# Records supplied
*** Block opens ***

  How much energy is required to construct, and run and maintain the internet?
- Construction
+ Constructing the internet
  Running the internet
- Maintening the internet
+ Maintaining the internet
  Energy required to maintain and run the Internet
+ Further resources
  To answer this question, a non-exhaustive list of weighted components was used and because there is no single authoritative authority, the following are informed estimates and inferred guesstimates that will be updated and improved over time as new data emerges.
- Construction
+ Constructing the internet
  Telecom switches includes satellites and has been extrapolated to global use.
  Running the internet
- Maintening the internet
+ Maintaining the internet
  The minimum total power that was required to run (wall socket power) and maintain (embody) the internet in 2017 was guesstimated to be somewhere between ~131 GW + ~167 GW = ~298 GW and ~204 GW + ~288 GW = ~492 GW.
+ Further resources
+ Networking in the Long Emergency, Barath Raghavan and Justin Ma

*** Block closes ***
*** Block opens ***

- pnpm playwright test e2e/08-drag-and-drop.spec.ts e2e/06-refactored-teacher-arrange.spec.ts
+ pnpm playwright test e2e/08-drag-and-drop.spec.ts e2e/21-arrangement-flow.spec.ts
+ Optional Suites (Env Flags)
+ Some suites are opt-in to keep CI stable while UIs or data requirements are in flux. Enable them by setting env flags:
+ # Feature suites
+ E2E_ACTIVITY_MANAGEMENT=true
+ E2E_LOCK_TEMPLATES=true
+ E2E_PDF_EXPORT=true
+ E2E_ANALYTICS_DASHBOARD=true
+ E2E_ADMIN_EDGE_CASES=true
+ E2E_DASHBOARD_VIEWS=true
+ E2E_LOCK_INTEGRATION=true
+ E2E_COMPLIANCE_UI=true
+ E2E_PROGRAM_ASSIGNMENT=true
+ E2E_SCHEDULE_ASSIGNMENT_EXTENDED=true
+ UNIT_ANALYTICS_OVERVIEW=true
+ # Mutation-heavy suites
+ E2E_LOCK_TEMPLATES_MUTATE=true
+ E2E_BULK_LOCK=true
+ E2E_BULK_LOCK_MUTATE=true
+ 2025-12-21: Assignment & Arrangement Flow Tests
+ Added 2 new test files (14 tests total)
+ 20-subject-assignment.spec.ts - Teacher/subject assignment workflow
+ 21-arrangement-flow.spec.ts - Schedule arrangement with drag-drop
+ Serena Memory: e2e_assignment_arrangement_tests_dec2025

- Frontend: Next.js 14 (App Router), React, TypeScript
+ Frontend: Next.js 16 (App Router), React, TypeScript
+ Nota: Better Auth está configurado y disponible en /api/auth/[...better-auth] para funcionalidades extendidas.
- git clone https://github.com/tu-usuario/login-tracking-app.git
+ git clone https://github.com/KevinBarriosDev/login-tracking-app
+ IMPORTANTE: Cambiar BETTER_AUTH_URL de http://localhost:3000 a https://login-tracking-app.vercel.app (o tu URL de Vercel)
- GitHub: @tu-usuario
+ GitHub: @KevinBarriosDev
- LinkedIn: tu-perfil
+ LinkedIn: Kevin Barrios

*** Block closes ***
*** Block opens ***

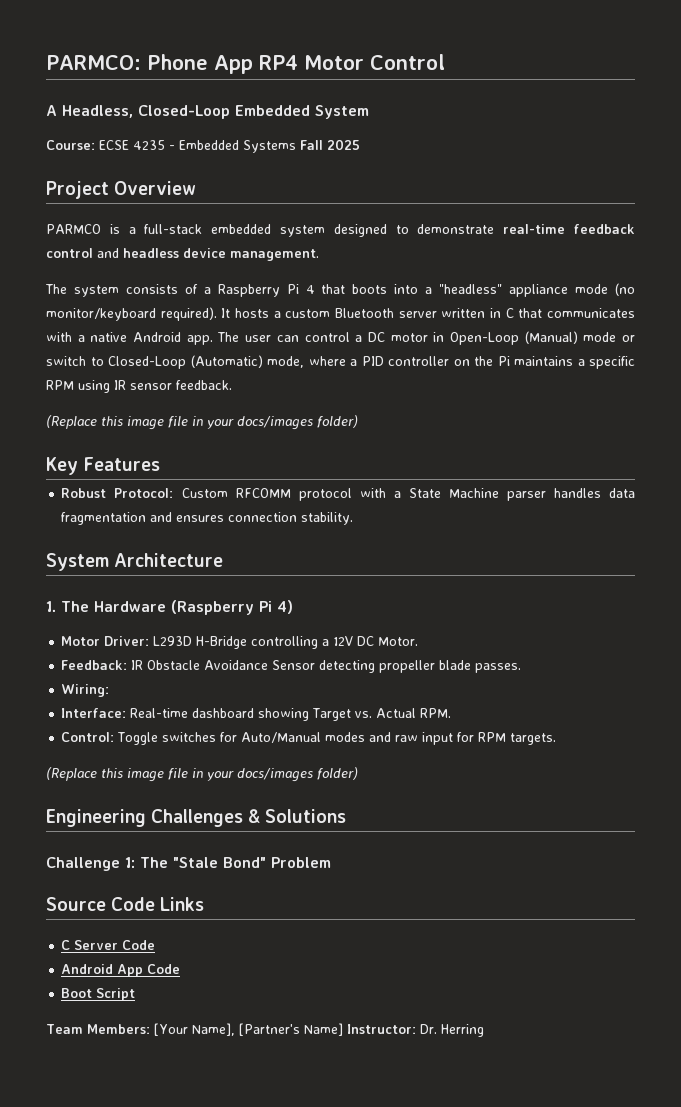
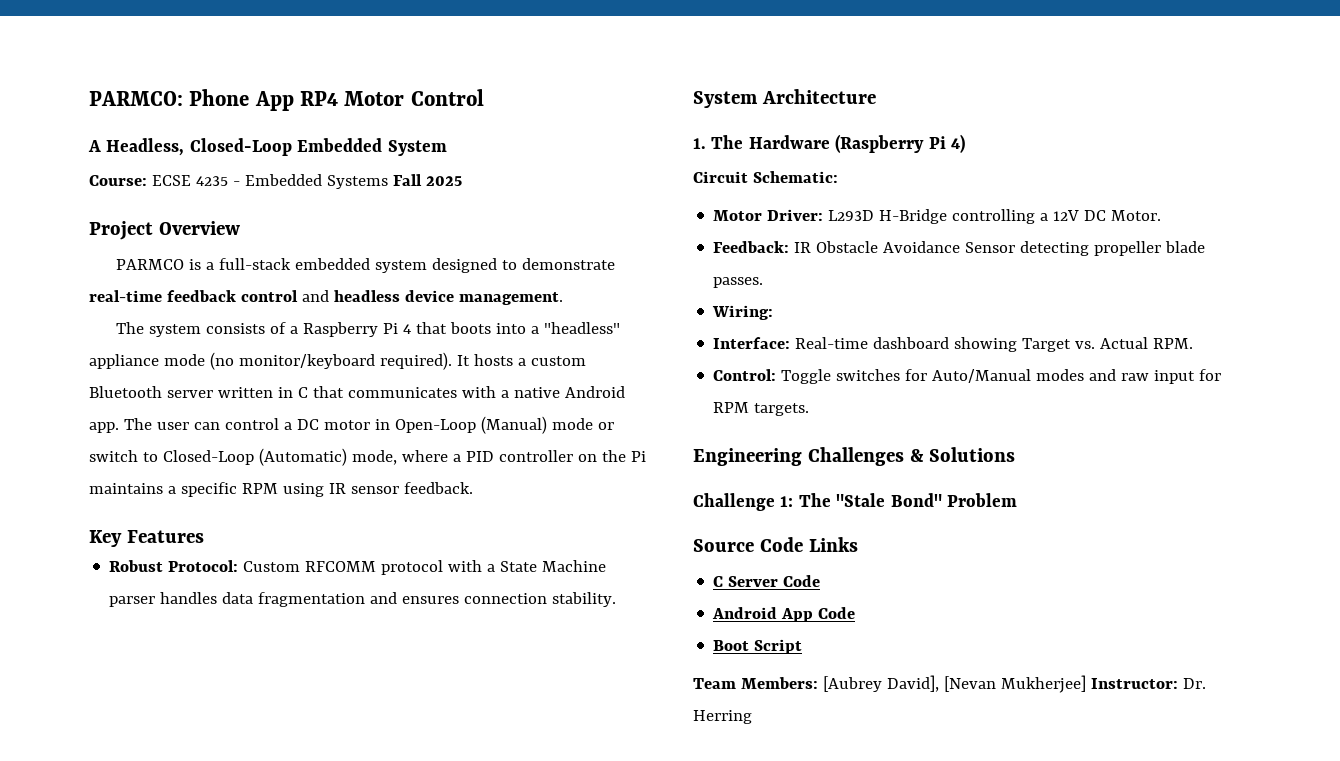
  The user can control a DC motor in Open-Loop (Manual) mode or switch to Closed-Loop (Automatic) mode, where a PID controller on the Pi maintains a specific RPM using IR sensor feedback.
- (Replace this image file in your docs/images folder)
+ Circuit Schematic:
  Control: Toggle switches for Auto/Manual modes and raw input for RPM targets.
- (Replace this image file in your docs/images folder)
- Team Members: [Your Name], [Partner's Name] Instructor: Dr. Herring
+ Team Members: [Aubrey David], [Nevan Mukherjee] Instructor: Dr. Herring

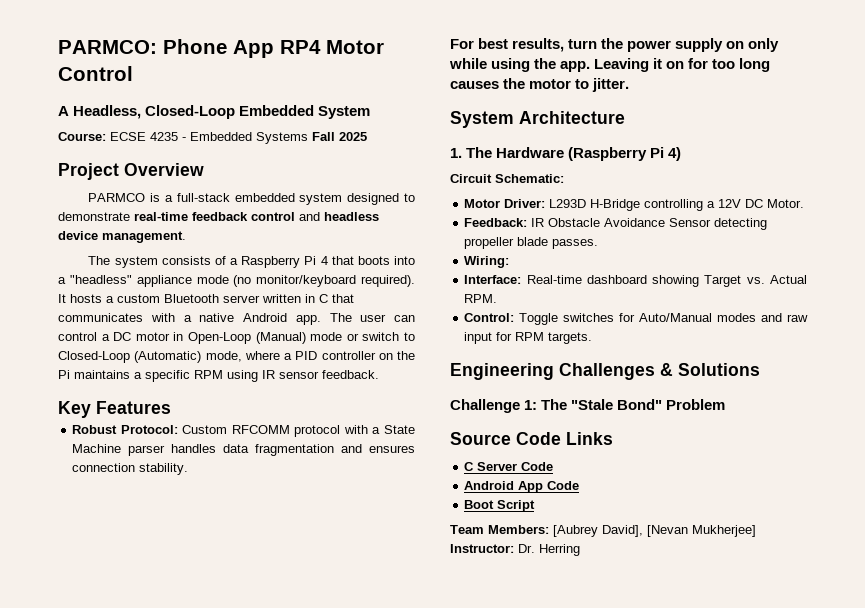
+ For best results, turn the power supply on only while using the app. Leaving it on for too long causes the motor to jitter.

*** Block closes ***

# Task item
Copy the lines of the data above exactly as written, beginning with the line containing "Serena Memory: e2e_assignment_arrangement_tests_dec2025" and ending with the line containing "LinkedIn: Kevin Barrios", and leave out all other lines.

# Exercise output
+ Serena Memory: e2e_assignment_arrangement_tests_dec2025

- Frontend: Next.js 14 (App Router), React, TypeScript
+ Frontend: Next.js 16 (App Router), React, TypeScript
+ Nota: Better Auth está configurado y disponible en /api/auth/[...better-auth] para funcionalidades extendidas.
- git clone https://github.com/tu-usuario/login-tracking-app.git
+ git clone https://github.com/KevinBarriosDev/login-tracking-app
+ IMPORTANTE: Cambiar BETTER_AUTH_URL de http://localhost:3000 a https://login-tracking-app.vercel.app (o tu URL de Vercel)
- GitHub: @tu-usuario
+ GitHub: @KevinBarriosDev
- LinkedIn: tu-perfil
+ LinkedIn: Kevin Barrios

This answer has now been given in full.